Les récits de « Fille difficile » sont largement diffusés en Afrique. Ils racontent comment une jeune fille exigeante refuse un très grand nombre de prétendants, avant de choisir pour conjoint un animal ou un être surnaturel se présentant sous une fausse identité. Lorsque l'héroïne apprend l'identité réelle du conjoint, l'union est rompue, et l'héroïne peut mourir ou, par suite de l'intervention d'un auxiliaire, retourner au monde humain et villageois. Ce récit-type présente de fortes variations en ce qui concerne les rapports entre monde humain et monde non-humain (ainsi pour les espèces mises en jeu : aigles, babouins, buffles, serpents... ; les éléments signalant une altérité : comportement alimentaire, habitat, odeur, qualités physiques... ; la valeur positive/négative associée à chacun d'eux ; le dénouement, etc.). Comment rendre compte de cette diversité ?
Un conte traditionnel n'apparait pas ex nihilo. Il constitue généralement une reprise ou une imitation d'une ou de plusieurs versions l'ayant précédé, qu'il répète en la/les transformant. Lors de chaque nouvelle énonciation, certains éléments du récit se maintiennent, d'autres disparaissent, d'autres encore connaissent des transformations. Les modifications qui s'opèrent alors s'effectuent par degrés mesurables. Par ailleurs, ces transformations ne touchent jamais la totalité du récit, lui permettant de continuer à être reconnu comme « type » par ceux qui l'écoutent. Ces deux caractéristiques, unissant stabilité et changements, rendent possible l'emprunt d'outils statistiques à la biologie de l'évolution, également fondée sur le principe de descendance avec modifications, pour étudier une part inobservable, parce que passée et généralement non transcrite, de l'histoire des récits oraux.

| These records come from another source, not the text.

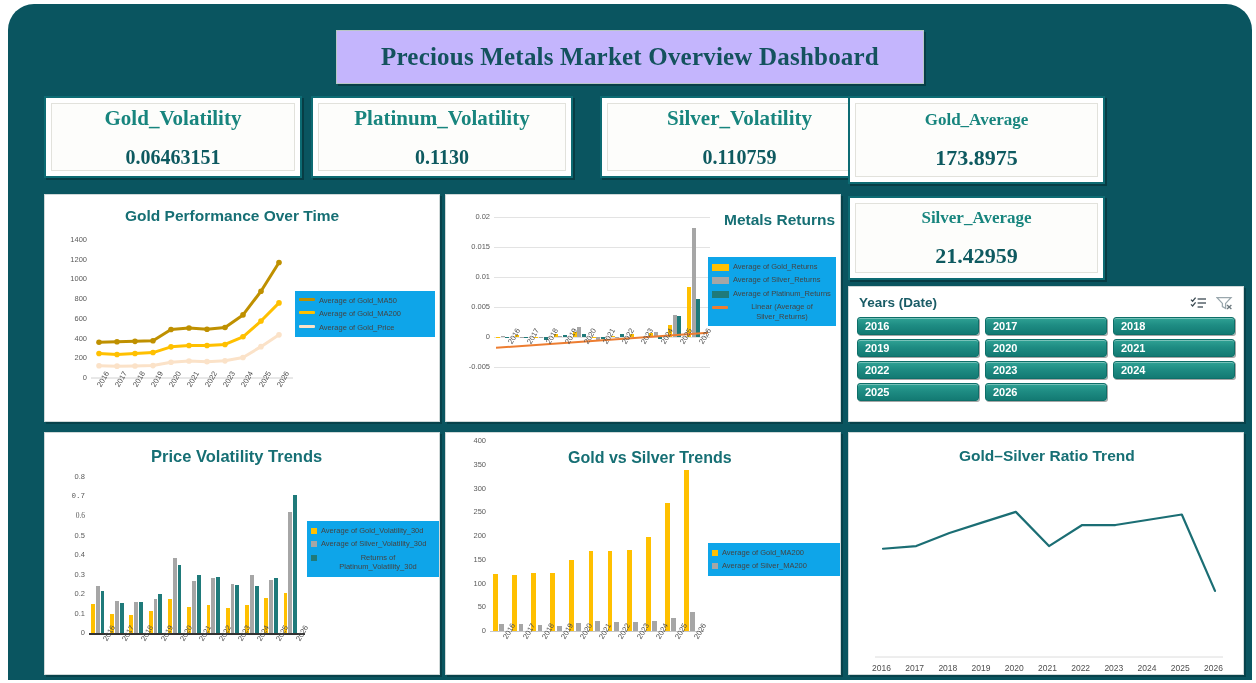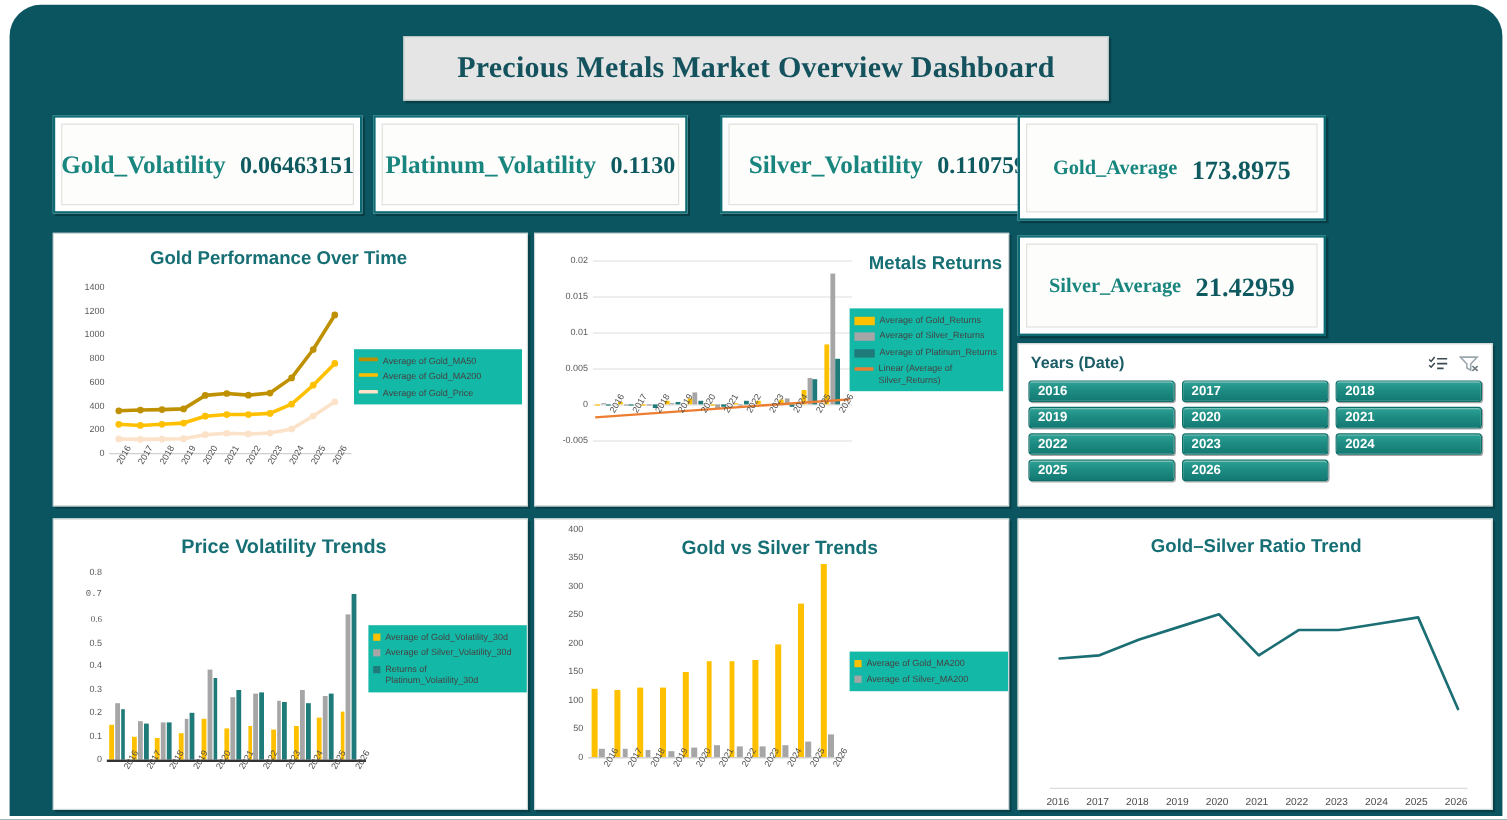--- a/index.html
+++ b/index.html
@@ -12,21 +12,21 @@
   .dash {
     position: absolute; left: 8px; top: 4px;
     width: 1244px; height: 676px;
     background: #0a5560;
     border-radius: 26px 26px 0 0;
   }
   
   .title-card {
     position: absolute; left: 328px; top: 26px;
     width: 588px; height: 54px;
-    background: #e5e5e5;
+    background: #c4b5fd;
     border: 1px solid #b9c6c6;
     box-shadow: 2px 2px 0 rgba(0,0,0,.25);
     display: flex; align-items: center; justify-content: center;
   }
   .title-card span {
     font-family: "Liberation Serif", serif;
     font-weight: bold; font-size: 25px; color: #14525e;
     letter-spacing: .2px;
   }
   
@@ -64,21 +64,21 @@
     position: absolute;
     background: #ffffff;
     border: 2px solid #0d6b73;
     box-shadow: 2px 2px 0 rgba(0,0,0,.28);
     display: flex; flex-direction: column;
     align-items: center; justify-content: center;
   }
   .kpi-inner {
     width: calc(100% - 10px); height: calc(100% - 10px);
     background: #fdfdfb; border: 1px solid #e2e2dc;
-    display: flex; 
+    display: flex; flex-direction: column;
     align-items: center; justify-content: center; gap: 12px;
   }
   .kpi-label {
     font-family: "Liberation Serif", serif;
     font-weight: bold; font-size: 21px; color: #18857e;
     white-space: nowrap;
   }
   .kpi-value {
     font-family: "Liberation Serif", serif;
     font-weight: bold; font-size: 20px; color: #0e5a60;
@@ -108,21 +108,21 @@
     position: absolute; font-weight: bold; color: #166f74;
     font-size: 15.5px; white-space: nowrap;
   }
   .ytick { position: absolute; font-size: 7.5px; color: #5a5a5a; text-align: right; }
   .gridline { position: absolute; height: 1px; background: #e3e3e3; }
   .xtick {
     position: absolute; font-size: 7.5px; color: #4d4d4d;
     transform: rotate(-60deg); transform-origin: left top; white-space: nowrap;
   }
   .xtick-h { position: absolute; font-size: 8.5px; color: #4d4d4d; white-space: nowrap; }
-  .legend { position: absolute; background: #14b8a6; padding: 5px 4px; }
+  .legend { position: absolute; background: #0ea5e9; padding: 5px 4px; text-align: center; }
   .legend-row { display: flex; align-items: flex-start; margin-bottom: 4px; }
   .legend-row:last-child { margin-bottom: 0; }
   .lg-swatch { flex: 0 0 auto; margin-right: 4px; margin-top: 2px; }
   .lg-text { font-size: 7.5px; color: #444; line-height: 1.25; white-space: pre-line; }
   .sw-line { width: 16px; height: 3px; border-radius: 1px; }
   .sw-sq   { width: 6px; height: 6px; }
   .sw-bar  { width: 17px; height: 7px; }
   
   .slicer-head {
     position: absolute; left: 10px; top: 8px;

Or un corpus d'étude possible existe pour le conte de la Fille difficile. Une synthèse portant sur ce type, publiées en 2001 sous la direction de Veronika Görög-Karady et Christiane Seydou, rassemble en annexe 168 versions du récit, résumées et codées par 1335 traits, en s'en tenant aux plus élémentaires. La majeure partie de ces versions a été recueillie en Afrique de l'Ouest, mais 14 l'ont été à Madagascar et 5 parmi les Bemba de la Zambie du Nord. En m'appuyant sur le degré de ressemblance globale existant entre ces différentes versions, je me propose de modéliser sous forme d'arbres et de réseaux les relations de parenté ayant le plus probablement existé entre les versions, afin de reconstruire la succession de transformations ayant mené à l'état actuel du corpus. L'approche phylogénétique permettra ainsi de reconstruire l'évolution temporelle (apparition.s, disparition.s et transformation.s) de certains éléments zoo/étho/biologiques que l'on retrouve dans les versions actuelles du récit – comme le choix des espèces évoquées, l'adoption ou non d'un point de vue perspectiviste et l'existence de rapports conflictuels ou harmonieux entre humains et non-humains – et d'en évaluer la stabilité dans le temps, afin d'éventuellement émettre des hypothèses sur les transformations des rapports humain/non-humain qui s'y traduisent.